Monetary policy should focus on the virtuous cycle of fundings

Author:Lijian SUN Release date:2025-09-02 15:59:05Source:FDDI

On July 15th, The State Council Information Office of People’s Republic of China held a press conference. According to the data published by the National Bureau of Statistics, in the first half of the year, Gross Domestic Product (GDP) has grown by 5.3 percent year-on-year, with economic performance improving steadily and new progress made in high-quality development. However, despite the remarkable achievement in mitigating external challenges and proceeding the optimization of economic structure, our country is still in face of some pain points that are yet to be resolved. That how we adjust monetary policy, how we optimize the allocation of resources, how we promote domestic demand growth, and thus boost the confidence of world-wide investors will be determining whether or not China is able to steadily proceed the structural reforms in the next phase. Lijian SUN, the director of the Finance Research Center, Fudan Development Institute wrote an article for the 21st Century Business Herald to give us an interpretation on relating issues.


Professor SUN believes that, based on the financial data of the first-half year, our country has significant achievements in mitigating external tariff shocks and internal structural challenges, which can be proved in four aspects: stabilization of exports and foreign investment in China, monetary and fiscal policy synergies to promote consumption growth and price recovery, the key role of monetary policy and credit support in the liquidity glut and precision trickle-down, and the central bank's policy to ease the monetary policy transmission mechanism and synergize it with other macro policies. The monetary policy of the last-half year should coordinate with Counter-cyclical macro-control policy deepening, seize opportunities (e.g. when FED opens a channel for rate cuts) to cut interests rates, increase the strength and breadth of structural policies, and direct funds for rising long forces in the stock and property markets, ensuring capital allocation efficiency aligns with building new productive forces and safeguarding social welfare. The focus must shift from “investing in things” to “investing in people.” Properly manage the relationship between money, finance, and the economy to leverage finance's lubricating function, promoting virtuous capital cycles in areas like the Belt and Road Initiative and industrial services. Simultaneously, guard against excessive RMB appreciation and the transformation of long-term patient capital into speculative capital. While considering potential passive RMB depreciation due to global economic uncertainties, China's stable financial system limits its impact on monetary policy.
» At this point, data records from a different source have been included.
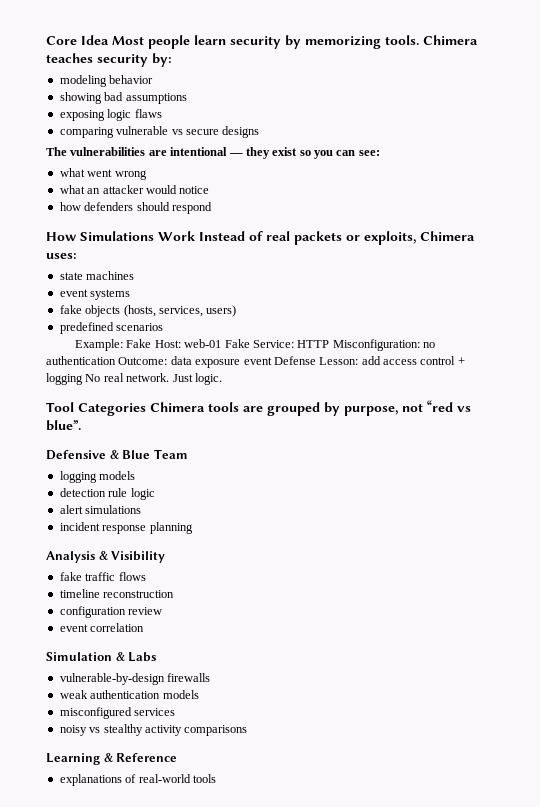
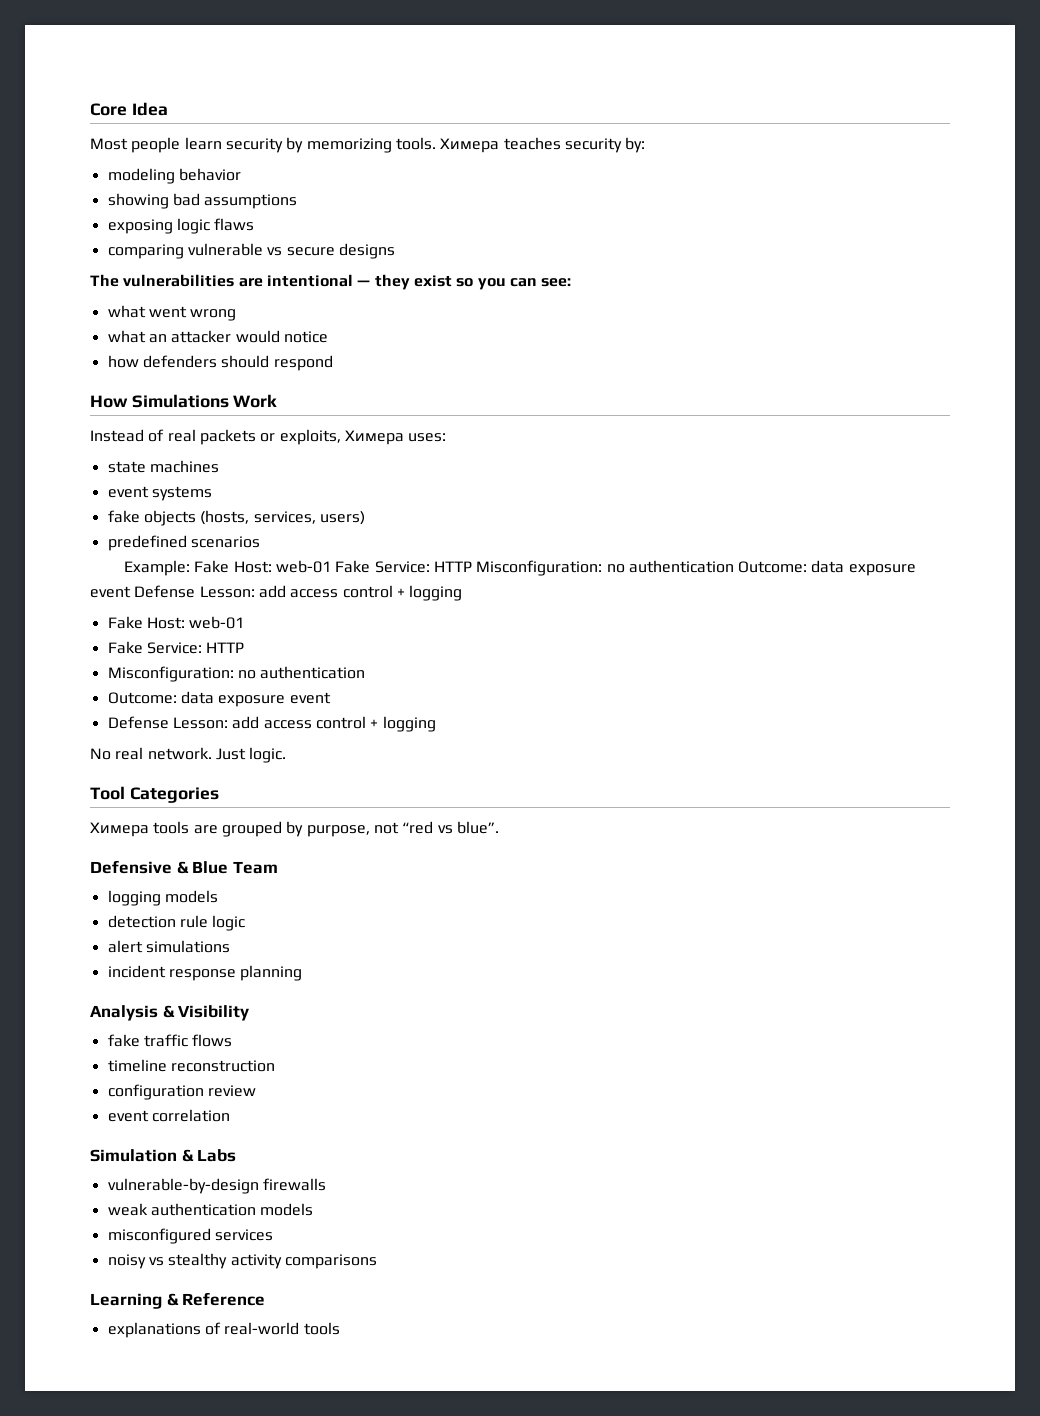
- Core Idea Most people learn security by memorizing tools.
+ Core Idea
+ Most people learn security by memorizing tools.
- Chimera teaches security by:
+ Химера teaches security by:
- How Simulations Work Instead of real packets or exploits, Chimera uses:
+ How Simulations Work
+ Instead of real packets or exploits, Химера uses:
- Example: Fake Host: web-01 Fake Service: HTTP Misconfiguration: no authentication Outcome: data exposure event Defense Lesson: add access control + logging No real network.
+ Example: Fake Host: web-01 Fake Service: HTTP Misconfiguration: no authentication Outcome: data exposure event Defense Lesson: add access control + logging
+ Fake Host: web-01
+ Fake Service: HTTP
+ Misconfiguration: no authentication
+ Outcome: data exposure event
+ Defense Lesson: add access control + logging
+ No real network.
- Tool Categories Chimera tools are grouped by purpose, not “red vs blue”.
+ Tool Categories
+ Химера tools are grouped by purpose, not “red vs blue”.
If monetary policy of the last-half year focuses on “timely monetary deployment, precise financial services, and selecting tools to ensure smooth capital circulation,” it will help counter the impact of trade protectionism. This approach will also enhance international investors' confidence in China's long-term development prospects, encouraging them to proactively adopt a patient capital mindset when investing in China and share in the sustainable wealth effects of high-quality development.